Fast food is oppressive and people living in food deserts do not have viable options for fresh food, especially vegetables.

Imagine you live in a low income urban area. You’re 17 years old and you’ve just left school. You’re on your walk home you’re starving after a long day of trying to pay attention and you’re craving a snack before you start your homework. There’s some greasy Chinese food, a McDonald’s, a local Fried Chicken spot and a bodega. No matter what you choose – you’re going to end up with something that doesn’t help you focus, gives you a short energy spurt and leaves you craving more unhealthy food around dinner time.

Source: scholarship.law.berkeley.edu/cgi/viewcontent.cgi?article=1198&context=californialawreview

Fast food is addictive, cheap, and convenient. For kids and young people living in these areas, they become indoctrinated to these flavors at a young age. Burgers, fries, and soda are the sources of perpetual disease, discomfort and suffering in the neighborhood: heart disease, diabetes and obesity to name a few. Not to mention the way fast food makes you feel – the inevitable lethargy after the ephemeral fat and sugar rush. Who wants to do anything after a Big Mac and Fries?

In NYC alone 750,000 people live in food deserts. 66,000 are diagnosed with diabetes. 34% are overweight and 25% are obese.

Children are especially vulnerable due to genetic imprinting and other consequences from malnutrition over generations. Also, their options are limited to what their parents can buy them.

On a local scale, food deserts are an obstacle to kids and their parents reaching optimal health due to lack of nutritious options that are affordable and high quality.
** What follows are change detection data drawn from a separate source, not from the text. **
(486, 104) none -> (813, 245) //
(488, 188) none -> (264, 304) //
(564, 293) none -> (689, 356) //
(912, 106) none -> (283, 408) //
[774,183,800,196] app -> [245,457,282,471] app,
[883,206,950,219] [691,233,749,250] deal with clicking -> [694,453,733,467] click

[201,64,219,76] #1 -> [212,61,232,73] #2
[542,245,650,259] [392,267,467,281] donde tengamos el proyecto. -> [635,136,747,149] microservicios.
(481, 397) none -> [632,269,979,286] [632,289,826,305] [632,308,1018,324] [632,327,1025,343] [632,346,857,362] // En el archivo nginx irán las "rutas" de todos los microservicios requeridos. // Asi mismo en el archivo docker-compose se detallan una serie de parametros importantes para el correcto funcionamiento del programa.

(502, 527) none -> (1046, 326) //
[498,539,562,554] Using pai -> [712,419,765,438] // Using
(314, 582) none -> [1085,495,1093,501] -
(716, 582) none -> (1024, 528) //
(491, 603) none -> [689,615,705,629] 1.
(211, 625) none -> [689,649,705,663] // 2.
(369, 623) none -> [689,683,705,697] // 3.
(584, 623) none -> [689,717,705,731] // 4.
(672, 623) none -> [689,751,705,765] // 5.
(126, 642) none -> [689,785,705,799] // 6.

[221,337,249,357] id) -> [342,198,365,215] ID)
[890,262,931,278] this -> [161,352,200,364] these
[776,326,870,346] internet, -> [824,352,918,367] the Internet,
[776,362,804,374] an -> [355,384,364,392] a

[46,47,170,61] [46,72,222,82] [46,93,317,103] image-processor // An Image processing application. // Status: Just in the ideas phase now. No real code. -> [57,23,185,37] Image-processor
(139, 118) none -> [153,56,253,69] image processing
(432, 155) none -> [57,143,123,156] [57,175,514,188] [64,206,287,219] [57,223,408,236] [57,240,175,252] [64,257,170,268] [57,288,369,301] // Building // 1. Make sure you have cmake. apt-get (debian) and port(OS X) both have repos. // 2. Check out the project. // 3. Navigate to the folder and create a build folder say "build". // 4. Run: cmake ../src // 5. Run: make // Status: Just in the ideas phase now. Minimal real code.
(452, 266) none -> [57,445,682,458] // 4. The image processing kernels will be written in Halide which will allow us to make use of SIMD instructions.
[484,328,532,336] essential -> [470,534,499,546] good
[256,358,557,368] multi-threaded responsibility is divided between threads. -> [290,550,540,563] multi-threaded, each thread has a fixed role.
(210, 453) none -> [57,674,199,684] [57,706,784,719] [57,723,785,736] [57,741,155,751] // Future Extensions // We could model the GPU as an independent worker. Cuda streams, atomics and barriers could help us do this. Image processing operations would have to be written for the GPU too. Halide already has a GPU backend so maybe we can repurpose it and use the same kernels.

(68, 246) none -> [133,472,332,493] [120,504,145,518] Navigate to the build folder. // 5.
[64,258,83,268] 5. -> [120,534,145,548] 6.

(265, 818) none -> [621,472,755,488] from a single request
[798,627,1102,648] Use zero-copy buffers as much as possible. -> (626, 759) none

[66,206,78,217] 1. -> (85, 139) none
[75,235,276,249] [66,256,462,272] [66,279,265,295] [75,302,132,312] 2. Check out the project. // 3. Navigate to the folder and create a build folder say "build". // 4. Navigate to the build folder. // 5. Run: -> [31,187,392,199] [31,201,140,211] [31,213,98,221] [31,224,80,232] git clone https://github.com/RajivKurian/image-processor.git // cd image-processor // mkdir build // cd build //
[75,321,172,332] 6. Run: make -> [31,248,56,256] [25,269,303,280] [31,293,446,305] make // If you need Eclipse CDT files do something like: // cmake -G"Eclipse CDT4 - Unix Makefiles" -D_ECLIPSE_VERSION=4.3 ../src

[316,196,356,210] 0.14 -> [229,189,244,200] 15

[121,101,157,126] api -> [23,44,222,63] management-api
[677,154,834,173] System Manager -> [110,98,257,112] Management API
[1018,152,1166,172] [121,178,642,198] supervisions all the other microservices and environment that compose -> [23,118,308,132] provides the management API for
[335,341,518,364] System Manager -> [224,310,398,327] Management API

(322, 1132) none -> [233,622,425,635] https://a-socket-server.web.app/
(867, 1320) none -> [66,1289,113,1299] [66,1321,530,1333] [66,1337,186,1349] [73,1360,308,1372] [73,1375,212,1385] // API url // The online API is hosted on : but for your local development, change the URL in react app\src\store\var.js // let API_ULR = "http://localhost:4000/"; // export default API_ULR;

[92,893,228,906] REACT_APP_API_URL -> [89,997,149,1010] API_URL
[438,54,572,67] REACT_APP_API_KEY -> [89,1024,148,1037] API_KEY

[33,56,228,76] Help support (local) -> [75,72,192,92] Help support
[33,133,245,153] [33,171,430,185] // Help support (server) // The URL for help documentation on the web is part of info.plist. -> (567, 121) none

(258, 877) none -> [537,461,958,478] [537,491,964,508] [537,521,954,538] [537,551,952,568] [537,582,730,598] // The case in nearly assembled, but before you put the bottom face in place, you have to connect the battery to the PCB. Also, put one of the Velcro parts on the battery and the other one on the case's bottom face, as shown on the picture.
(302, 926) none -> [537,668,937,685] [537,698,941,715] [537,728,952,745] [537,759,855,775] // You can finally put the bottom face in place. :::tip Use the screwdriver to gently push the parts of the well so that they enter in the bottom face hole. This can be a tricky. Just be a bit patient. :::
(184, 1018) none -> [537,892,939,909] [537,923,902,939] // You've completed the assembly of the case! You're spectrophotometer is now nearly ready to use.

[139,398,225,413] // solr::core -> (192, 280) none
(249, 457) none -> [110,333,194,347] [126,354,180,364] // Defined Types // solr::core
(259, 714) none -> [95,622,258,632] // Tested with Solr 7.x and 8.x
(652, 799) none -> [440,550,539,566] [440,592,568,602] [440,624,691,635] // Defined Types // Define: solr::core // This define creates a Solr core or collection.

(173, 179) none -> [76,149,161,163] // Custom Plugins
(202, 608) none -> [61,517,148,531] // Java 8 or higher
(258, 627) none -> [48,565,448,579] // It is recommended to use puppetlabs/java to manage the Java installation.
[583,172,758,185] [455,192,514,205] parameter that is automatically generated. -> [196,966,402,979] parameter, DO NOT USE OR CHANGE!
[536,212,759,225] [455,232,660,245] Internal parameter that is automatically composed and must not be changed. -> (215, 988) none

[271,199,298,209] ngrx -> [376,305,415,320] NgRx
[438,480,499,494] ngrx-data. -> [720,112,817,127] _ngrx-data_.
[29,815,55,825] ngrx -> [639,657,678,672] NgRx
Instead, urban residents regularly choose to consume processed meats and other unnatural items that are detrimental to their health, but fit budget and convenience.

On a national scale, the excessive demand for cheap meat in America affects and contributes to industrial meat production, which, because of the resources required for feed etc, is the leading cause of food shortage in our country.

We could feed a lot more people – for a lot cheaper – on a few more vegetable based meals.

On a global scale, overproduction in the meat industry is also contributing largely to climate change, which has a tendency to effect the poorest people the most aggressively.

The Solution:

Create a fast food veggie-based spot that provides convenient access to tasty, affordable food high in vegetable servings that satisfy residents’ desire for comfortable food and simultaneously their nutritional needs unmet in food deserts, in a kid friendly way, whether that means fun to eat, a toy with a kids meal, or a playground.

That’s the premise of Loud Mouth Eats. The theory is that vegetable based foods should be cheap and simple to replicate and can be cooked to resonate with familiar tastes. Unlike most vegan options in NYC, which have the tendency to be high-brow and expensive, we will be targeting kids and their parents with fast food prices, ideally as cheap as McDonalds.

Here are some photos from our third test kitchen over this past weekend:

Creating BBQ Roots: Pulled BBQ Carrots with Sweet Potato Mac & Cheese topped with Quick 3 Ingredient Pickles.
Sampling the Buffalo Flower: A Cauliflower Sandwich that tastes just like a buffalo chicken sandwich.

We want to provide a location for kids and their parents to eat one healthy, inexpensive, delicious meal a day filled with several servings of vegetables, and second, create healthier and sustainable alternatives to the fast food culture and reduce cost perceptions of eating vegetable based food.

We want to create healthier and sustainable fast food choices that provide a person a viable option for an inexpensive, delicious meal a day filled with several servings of vegetables.

We would also be providing local jobs and food training so that the community surrounding Loud Mouth Eats has ownership of the solution, creating a model that can be replicated in other communities. Hosting cooking workshops and community events as well as catering schools and PTA meetings would also be ways to engage the community and foster ownership.

Source: The Purple Carrot

If we can vegan soul food affordable, fun and cool — we believe it could make a big difference in the lives of the kids living in these neighborhoods and get them way more excited about healthy food.